**TO DO**
Your answer must consist of every line from the data below that includes the word "assessment".

** THE DATA follows **

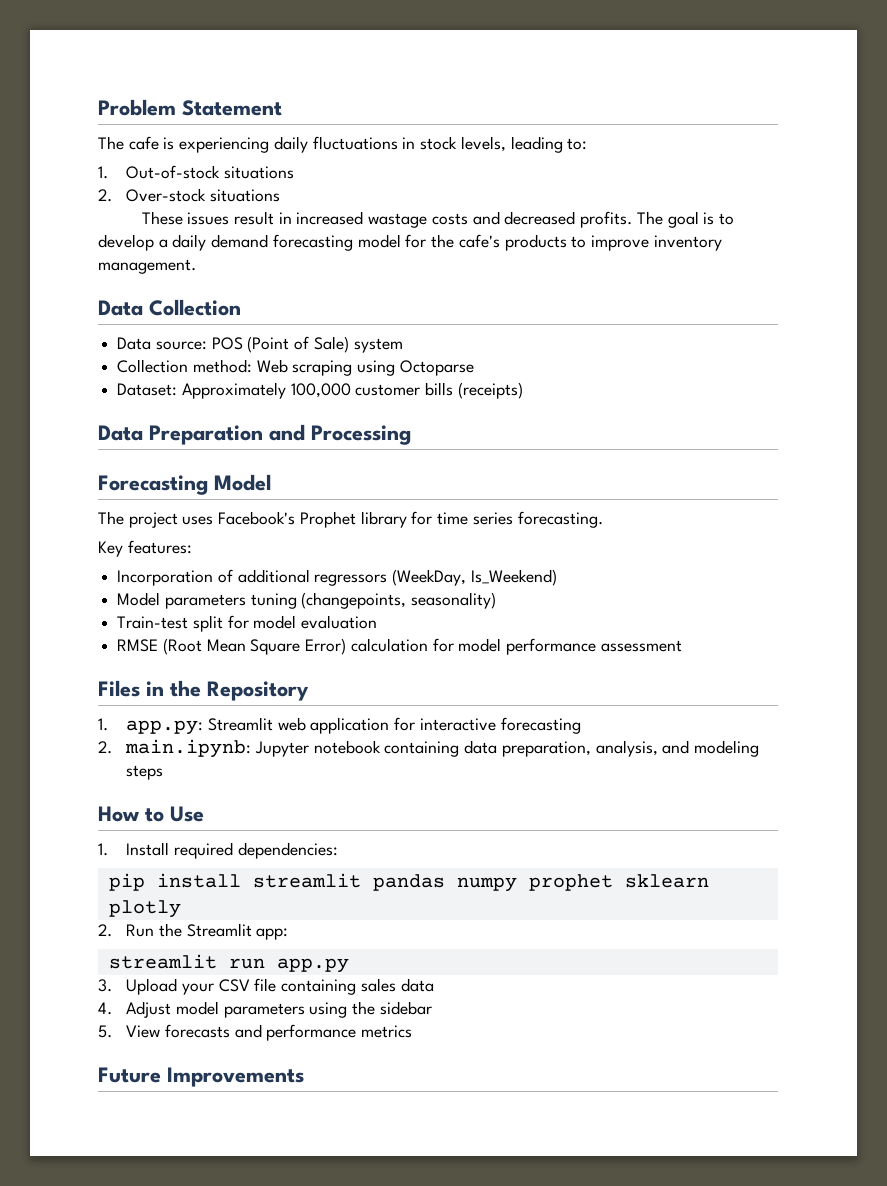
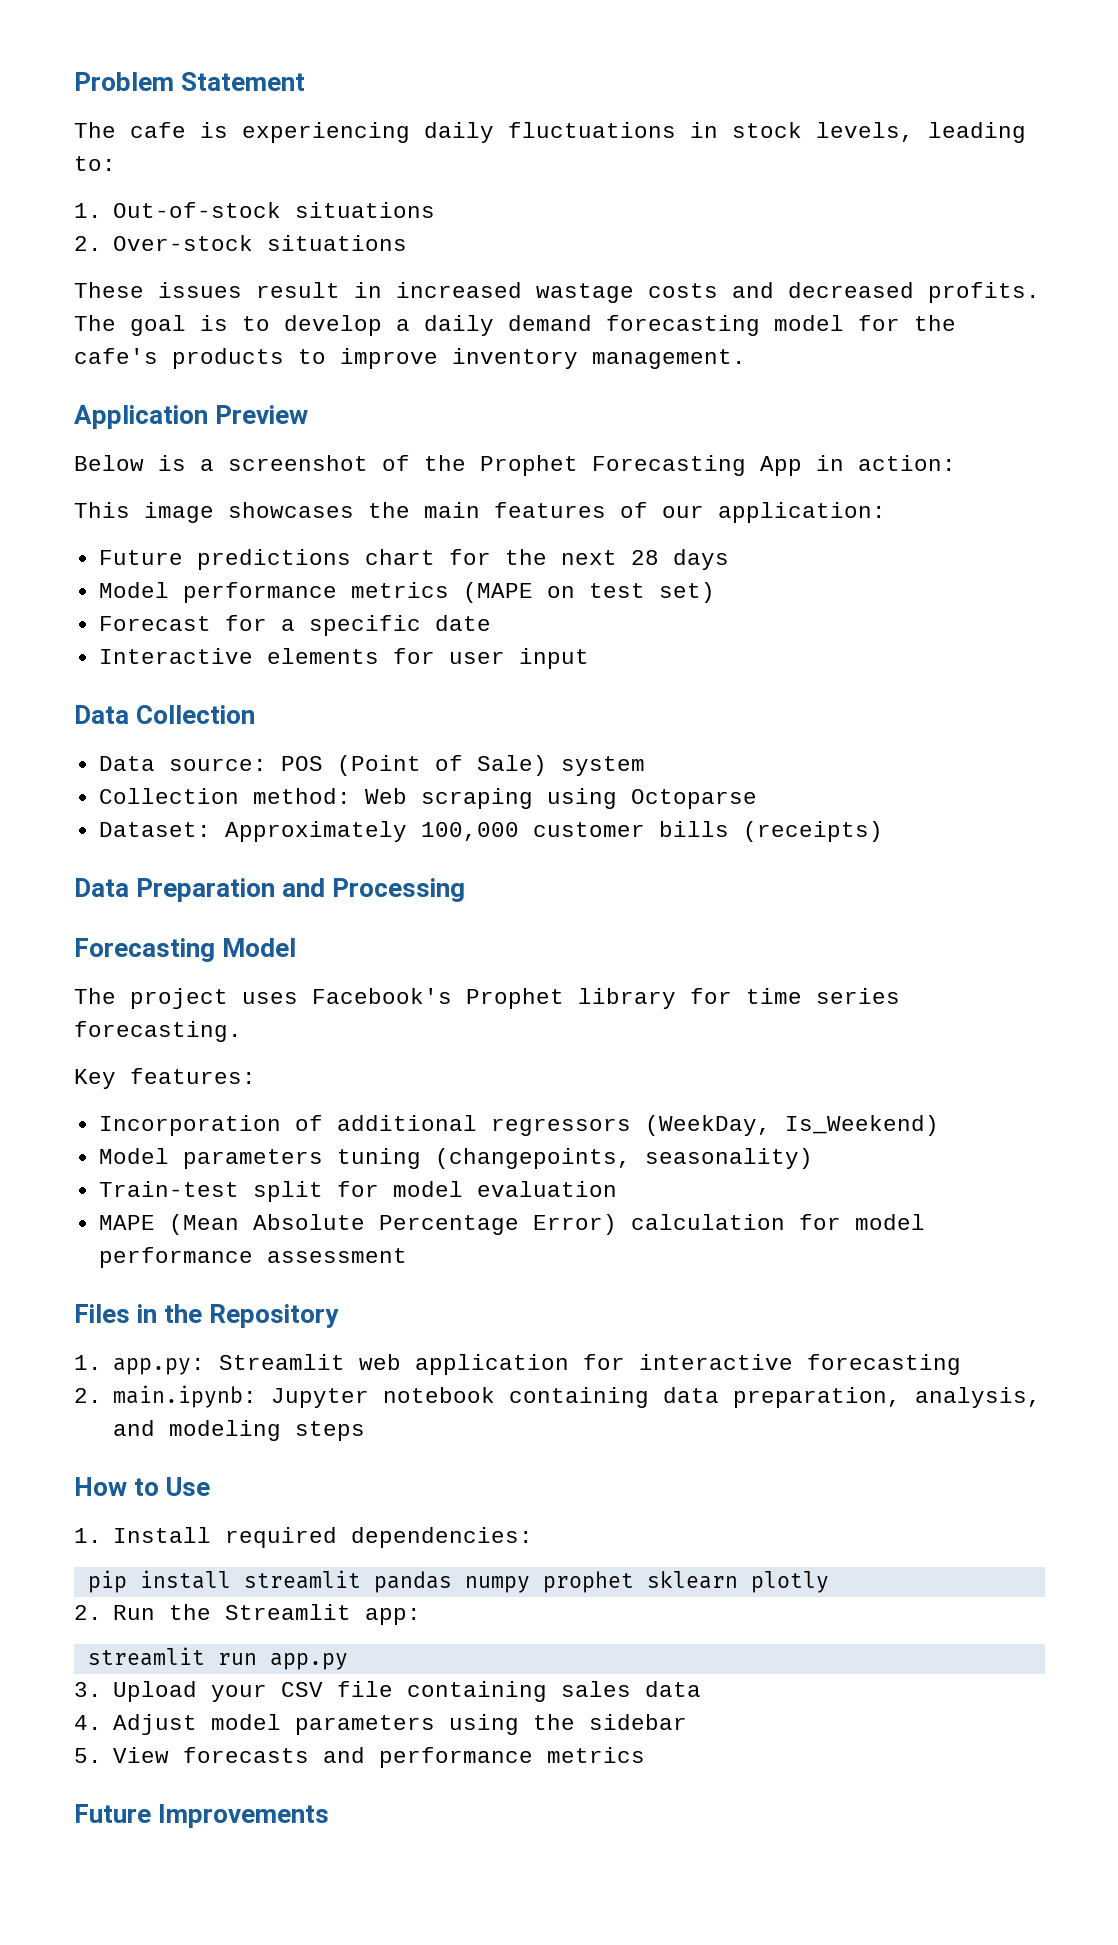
+ Application Preview
+ Below is a screenshot of the Prophet Forecasting App in action:
+ This image showcases the main features of our application:
+ Future predictions chart for the next 28 days
+ Model performance metrics (MAPE on test set)
+ Forecast for a specific date
+ Interactive elements for user input
- RMSE (Root Mean Square Error) calculation for model performance assessment
+ MAPE (Mean Absolute Percentage Error) calculation for model performance assessment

** End of THE DATA **

**RESPONSE AREA**
- RMSE (Root Mean Square Error) calculation for model performance assessment
+ MAPE (Mean Absolute Percentage Error) calculation for model performance assessment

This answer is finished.